CARETAKERS of ELDERLY PARENTS: How many others like me are there out there? I would guess I'm not the only one. 

It's often repeated how commonly families break up over money, especially after the death of a parent and the distribution of the estate.

Or, in this case, they functionally and emotionally break up long before. And when that's the case, don't hang on and let it raise your BURDEN SCORE even more!!

Eat your vegetables, Mom.

Mom has to eat. 

But she likes to sleep very late. Very late. This is a problem because she occasionally wakes up slightly hypoglycemic and dehydrated.Then she doesn't have the strength to make it to the refrigerator or the kitchen.

Mom also likes to drink wine. She can get dinner with wine every night. This is nice. She feels great in the evening after dinner. But it is a double-edged sword because with the wine she feels great, but in the morning she wakes up slightly hypoglycemic and dehydrated.

Parenting magazines are encouraging parents to teach their kids to love vegetables and fruit. They're encouraging parents to not try to hide the vegetables and fruits in another dish, say a casserole, but to appreciate the veggies as is. They're encouraging parents to serve fruit for desert, rather than carbs.

Isn't fruit salad what we, when I was a kid, used to eat for desert?  I remember as a kid always having fresh fruit salad for desert. Even in restaurants. Rice pudding was about as sweet a dessert as we ever got. Ready-made cakes weren't as available as they are now. Economic policy and a more urban lifestyle has also made carbs cheaper and more affordable than fresh fruits and vegetables.

Over many years, Mom has become too dependent on sugar and cake: THAT IS, she has become too dependent on carbs for the main meal and carbs for desert. Carbs and simple sugars, which are carbs. 

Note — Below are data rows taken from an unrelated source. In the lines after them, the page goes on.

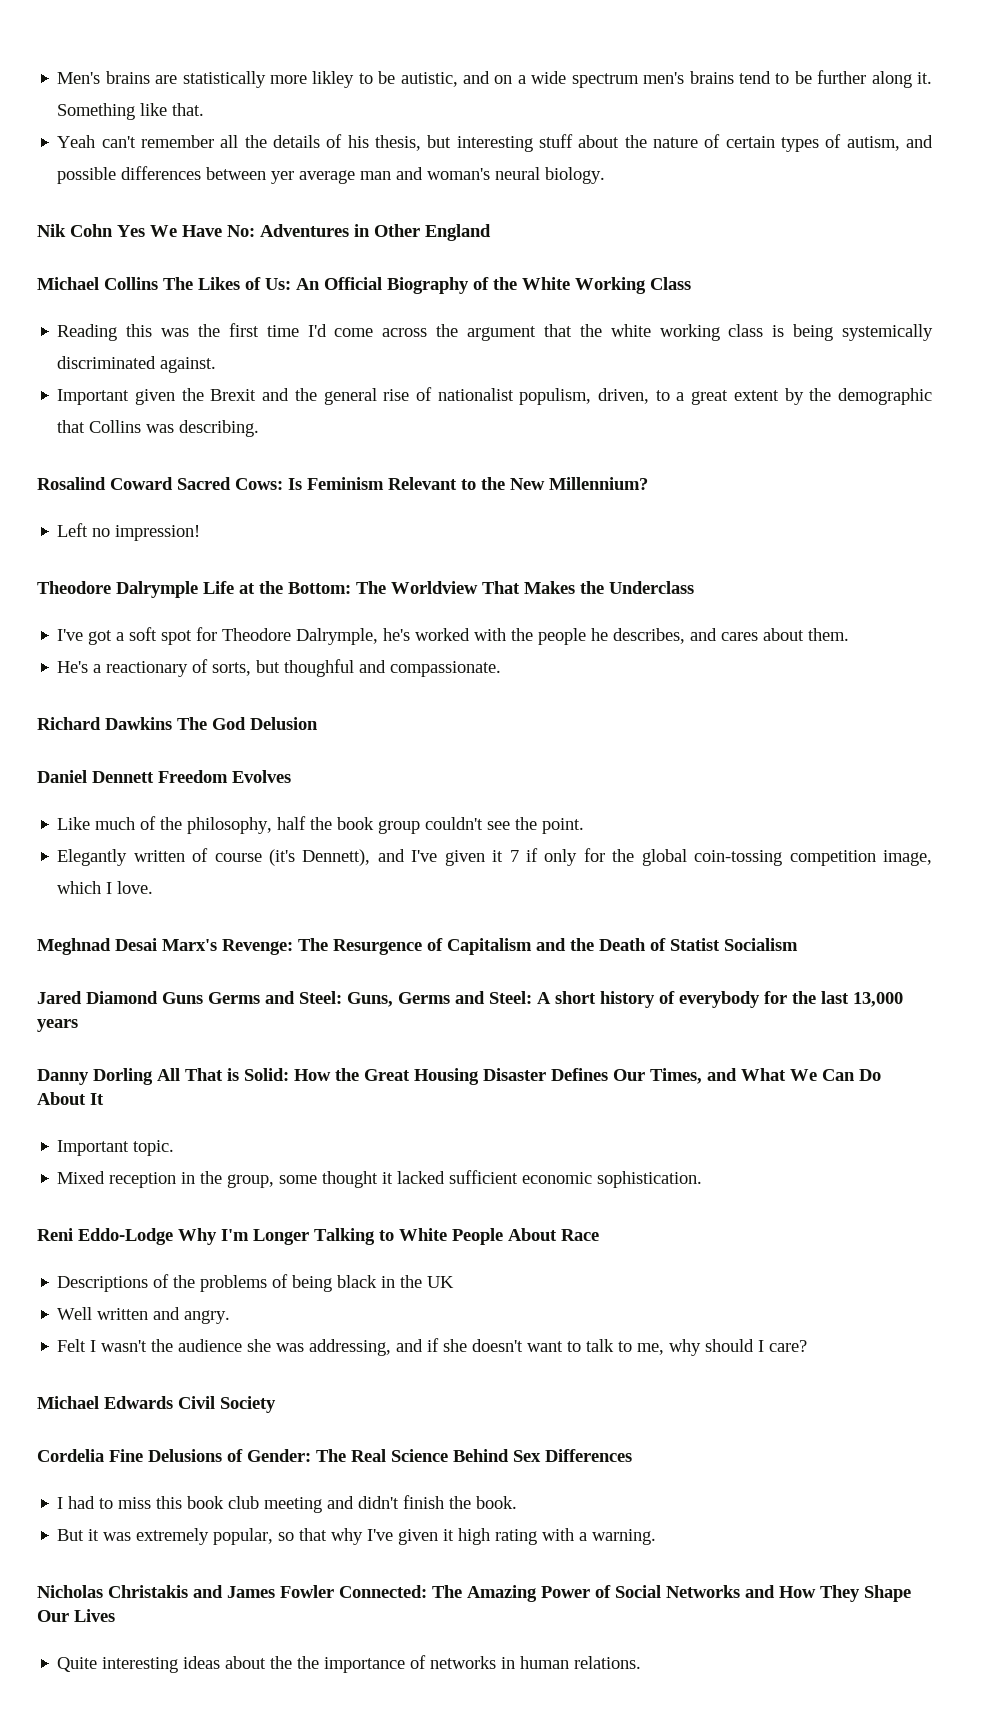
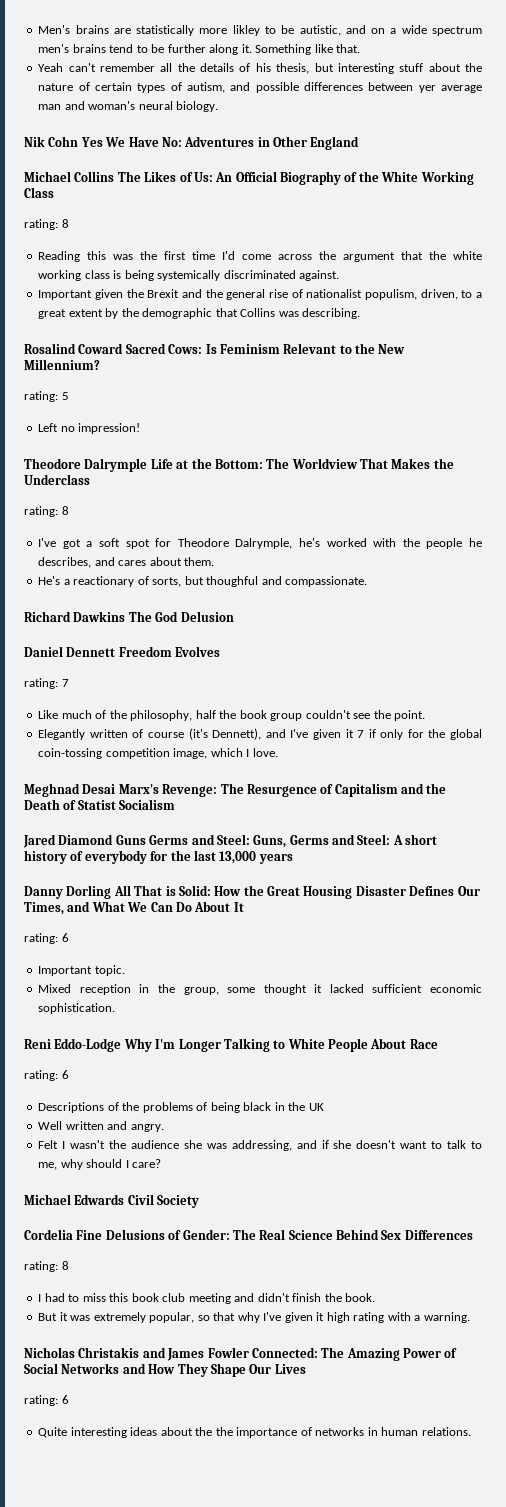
  Michael Collins The Likes of Us: An Official Biography of the White Working Class
+ rating: 8
+ rating: 5
  Theodore Dalrymple Life at the Bottom: The Worldview That Makes the Underclass
+ rating: 8
+ rating: 7
  Danny Dorling All That is Solid: How the Great Housing Disaster Defines Our Times, and What We Can Do About It
+ rating: 6
  Reni Eddo-Lodge Why I'm Longer Talking to White People About Race
+ rating: 6
  Cordelia Fine Delusions of Gender: The Real Science Behind Sex Differences
+ rating: 8
  Nicholas Christakis and James Fowler Connected: The Amazing Power of Social Networks and How They Shape Our Lives
+ rating: 6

Is my mom any different from most seniors? Or most of us, who want to hang onto eating what we like?

Now I ask her to tell me what she has in the refrigerator. 

"Cantelope."

"Great. Have that." I hear her chewing away. "What else is there?"

"Pineapple."

"Great. Have that. "I hear her chewing away." What else is there?"

"Spinach."

"Spinach? Great, Mom. Lots of potassium and low carbs, Vitamin A, Vitamin C...  Especially because the doctor doesn't want you eating bananas."

Of course I only know all this because my doctor is also telling me to watch what I eat because I have become pre-diabetic. He's warned me. I've learned the hard way. I'm also beginning to love my vegetables. I've been reading AARP, the magazine that nobody wants to admit they get. Frankly, my mom's not interested in nutrition. But she does listen to me. She is interested in life.

"Great, Mom. Eat your vegetables. What else is there in the refrigerator?"